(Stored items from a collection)
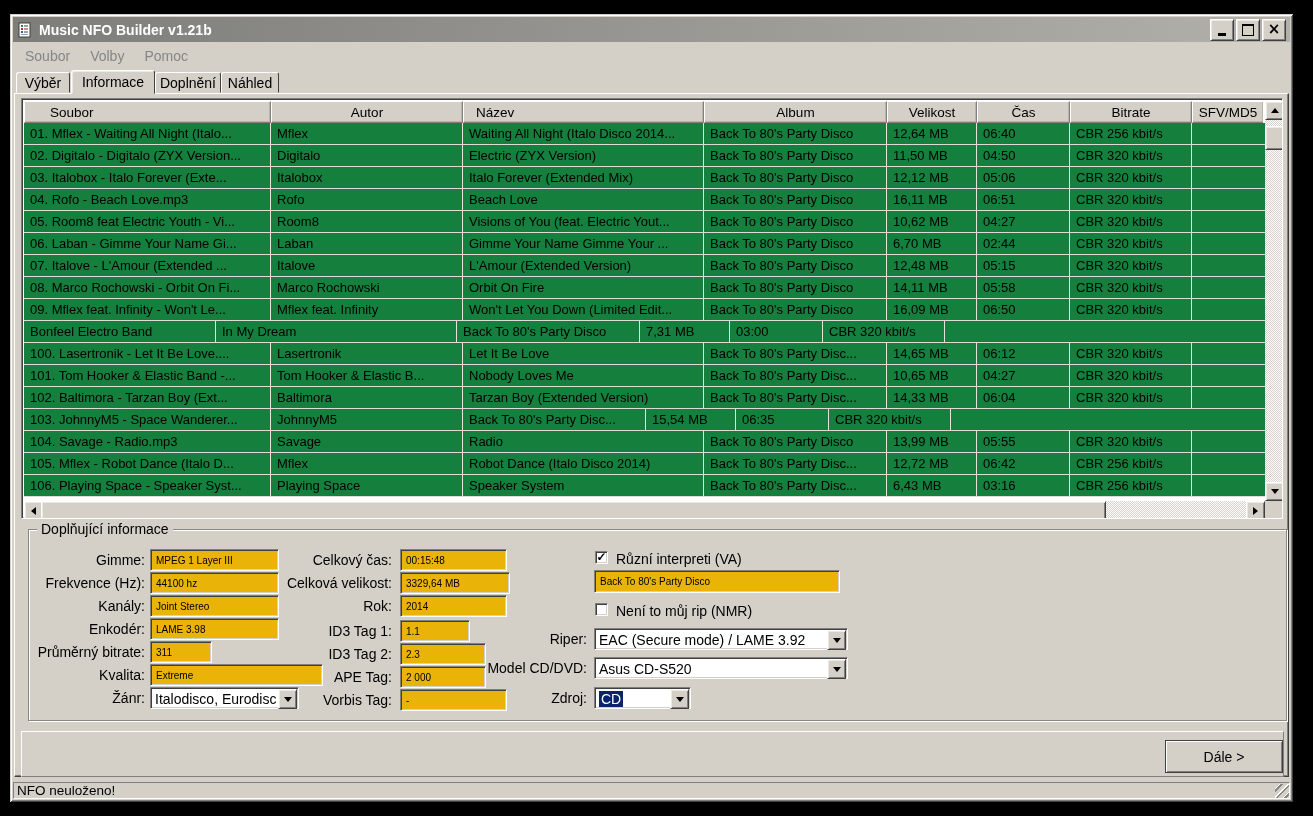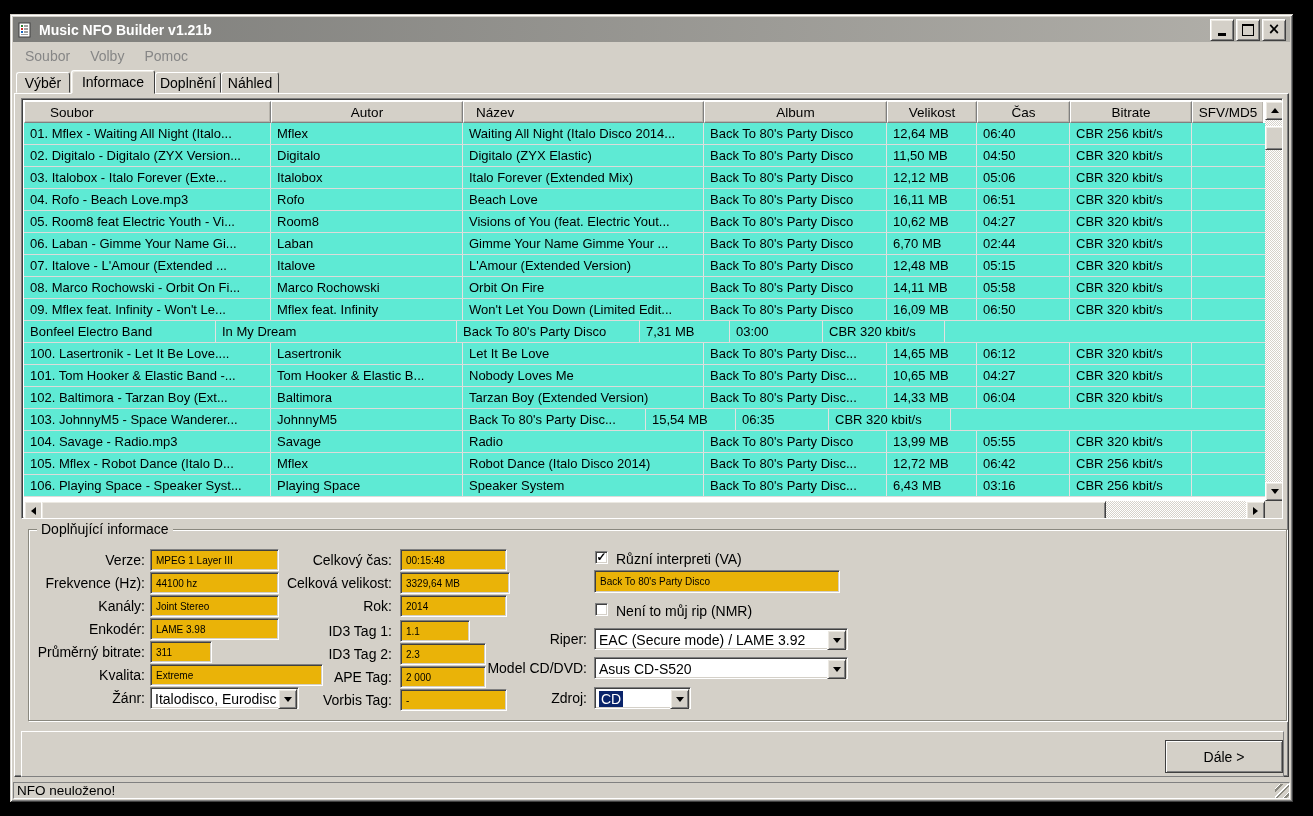--- a/index.html
+++ b/index.html
@@ -46,7 +46,7 @@
             border:1px solid;border-color:#fff #808080 #808080 #fff;box-shadow:inset -1px -1px 0 #b8b4ac;}
   .lv-hcell.c0{justify-content:flex-start;padding-left:25px;}
   .lv-hcell.c2{justify-content:flex-start;padding-left:12px;}
-  .lv-row{display:flex;height:22px;border-bottom:1px solid #dcdcda;box-sizing:border-box;background:#5eead4;}
+  .lv-row{display:flex;height:22px;border-bottom:1px solid #dcdcda;box-sizing:border-box;background:#15803d;}
   .lv-cell{box-sizing:border-box;height:21px;padding:2px 2px 0 6px;font-size:13px;line-height:17px;
            white-space:nowrap;overflow:hidden;border-right:1px solid #e2e2e0;}
   .c0{width:247px;}.c1{width:192px;}.c2{width:241px;}.c3{width:183px;}

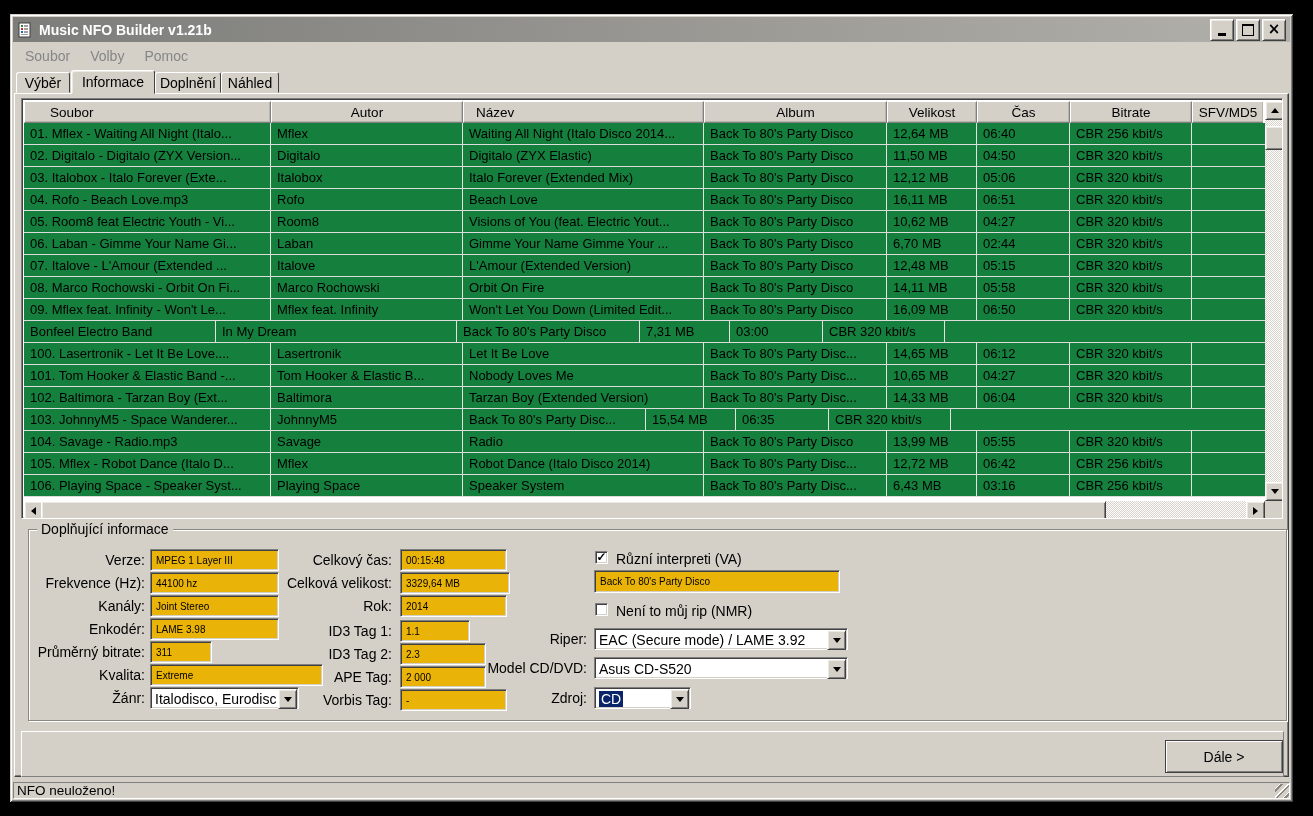--- a/index.html
+++ b/index.html
@@ -170,7 +170,7 @@
               <div class="lv-row">
                 <div class="lv-cell c0">02. Digitalo - Digitalo (ZYX Version...</div>
                 <div class="lv-cell c1">Digitalo</div>
-                <div class="lv-cell c2">Digitalo (ZYX Elastic)</div>
+                <div class="lv-cell c2">Electric (ZYX Version)</div>
                 <div class="lv-cell c3">Back To 80's Party Disco</div>
                 <div class="lv-cell c4">11,50 MB</div>
                 <div class="lv-cell c5">04:50</div>

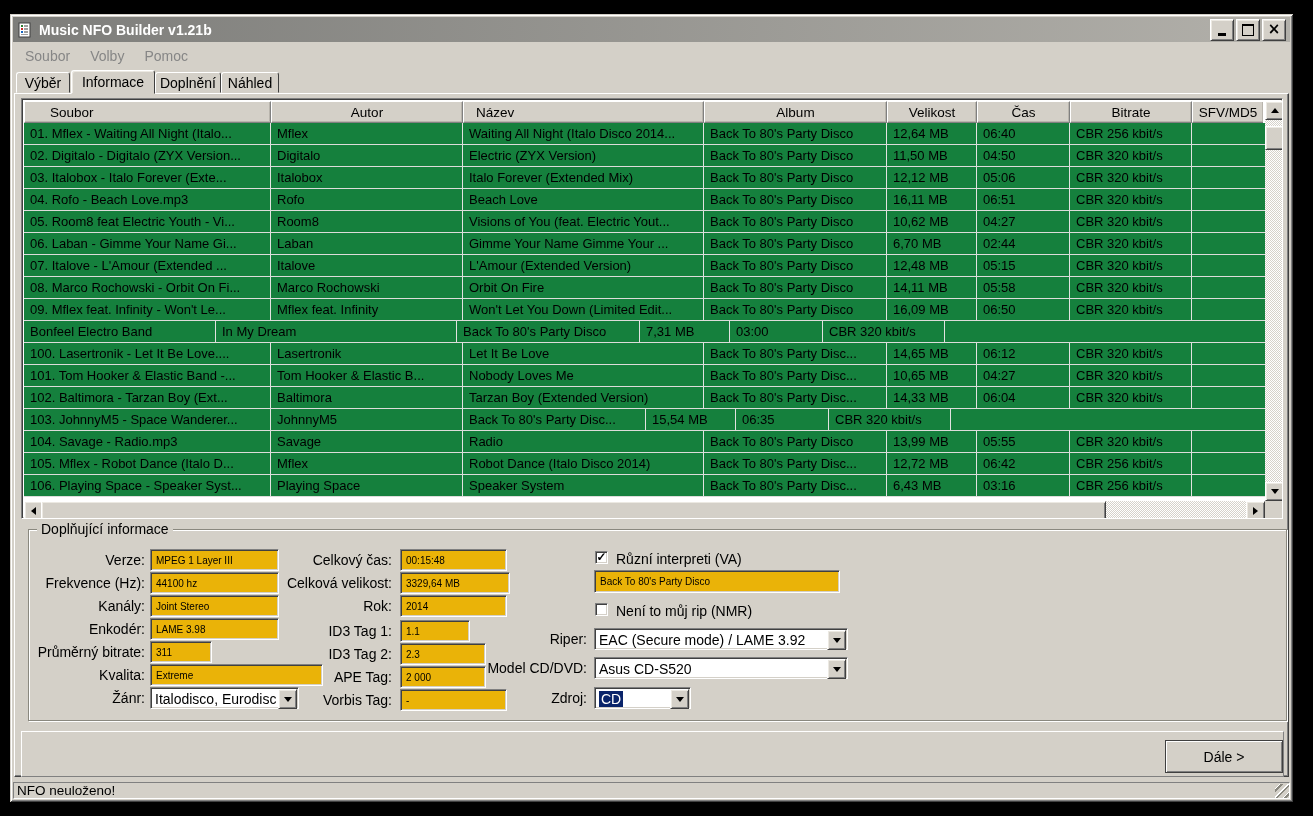--- a/index.html
+++ b/index.html
@@ -353,7 +353,7 @@
       <div class="groupbox">
         <span class="gb-legend">Doplňující informace</span>
 
-        <span class="gb-label" style="left:0;top:22px;width:116px;">Verze:</span>
+        <span class="gb-label" style="left:0;top:22px;width:116px;">Gimme:</span>
         <input class="field" style="left: 121px; top: 19px; width: 129px;" readonly="" value="MPEG 1 Layer III">
         <span class="gb-label" style="left:0;top:45px;width:116px;">Frekvence (Hz):</span>
         <input class="field" style="left: 121px; top: 42px; width: 129px;" readonly="" value="44100 hz">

> **THE PROBLEM**
Transcribe the data exactly, minus any images.

> **OUTPUT OF THE TASK**
--- a/index.html
+++ b/index.html
@@ -46,7 +46,7 @@
             border:1px solid;border-color:#fff #808080 #808080 #fff;box-shadow:inset -1px -1px 0 #b8b4ac;}
   .lv-hcell.c0{justify-content:flex-start;padding-left:25px;}
   .lv-hcell.c2{justify-content:flex-start;padding-left:12px;}
-  .lv-row{display:flex;height:22px;border-bottom:1px solid #dcdcda;box-sizing:border-box;background:#5eead4;}
+  .lv-row{display:flex;height:22px;border-bottom:1px solid #dcdcda;box-sizing:border-box;background:#15803d;}
   .lv-cell{box-sizing:border-box;height:21px;padding:2px 2px 0 6px;font-size:13px;line-height:17px;
            white-space:nowrap;overflow:hidden;border-right:1px solid #e2e2e0;}
   .c0{width:247px;}.c1{width:192px;}.c2{width:241px;}.c3{width:183px;}

--- a/index.html
+++ b/index.html
@@ -170,7 +170,7 @@
               <div class="lv-row">
                 <div class="lv-cell c0">02. Digitalo - Digitalo (ZYX Version...</div>
                 <div class="lv-cell c1">Digitalo</div>
-                <div class="lv-cell c2">Digitalo (ZYX Elastic)</div>
+                <div class="lv-cell c2">Electric (ZYX Version)</div>
                 <div class="lv-cell c3">Back To 80's Party Disco</div>
                 <div class="lv-cell c4">11,50 MB</div>
                 <div class="lv-cell c5">04:50</div>

--- a/index.html
+++ b/index.html
@@ -353,7 +353,7 @@
       <div class="groupbox">
         <span class="gb-legend">Doplňující informace</span>
 
-        <span class="gb-label" style="left:0;top:22px;width:116px;">Verze:</span>
+        <span class="gb-label" style="left:0;top:22px;width:116px;">Gimme:</span>
         <input class="field" style="left: 121px; top: 19px; width: 129px;" readonly="" value="MPEG 1 Layer III">
         <span class="gb-label" style="left:0;top:45px;width:116px;">Frekvence (Hz):</span>
         <input class="field" style="left: 121px; top: 42px; width: 129px;" readonly="" value="44100 hz">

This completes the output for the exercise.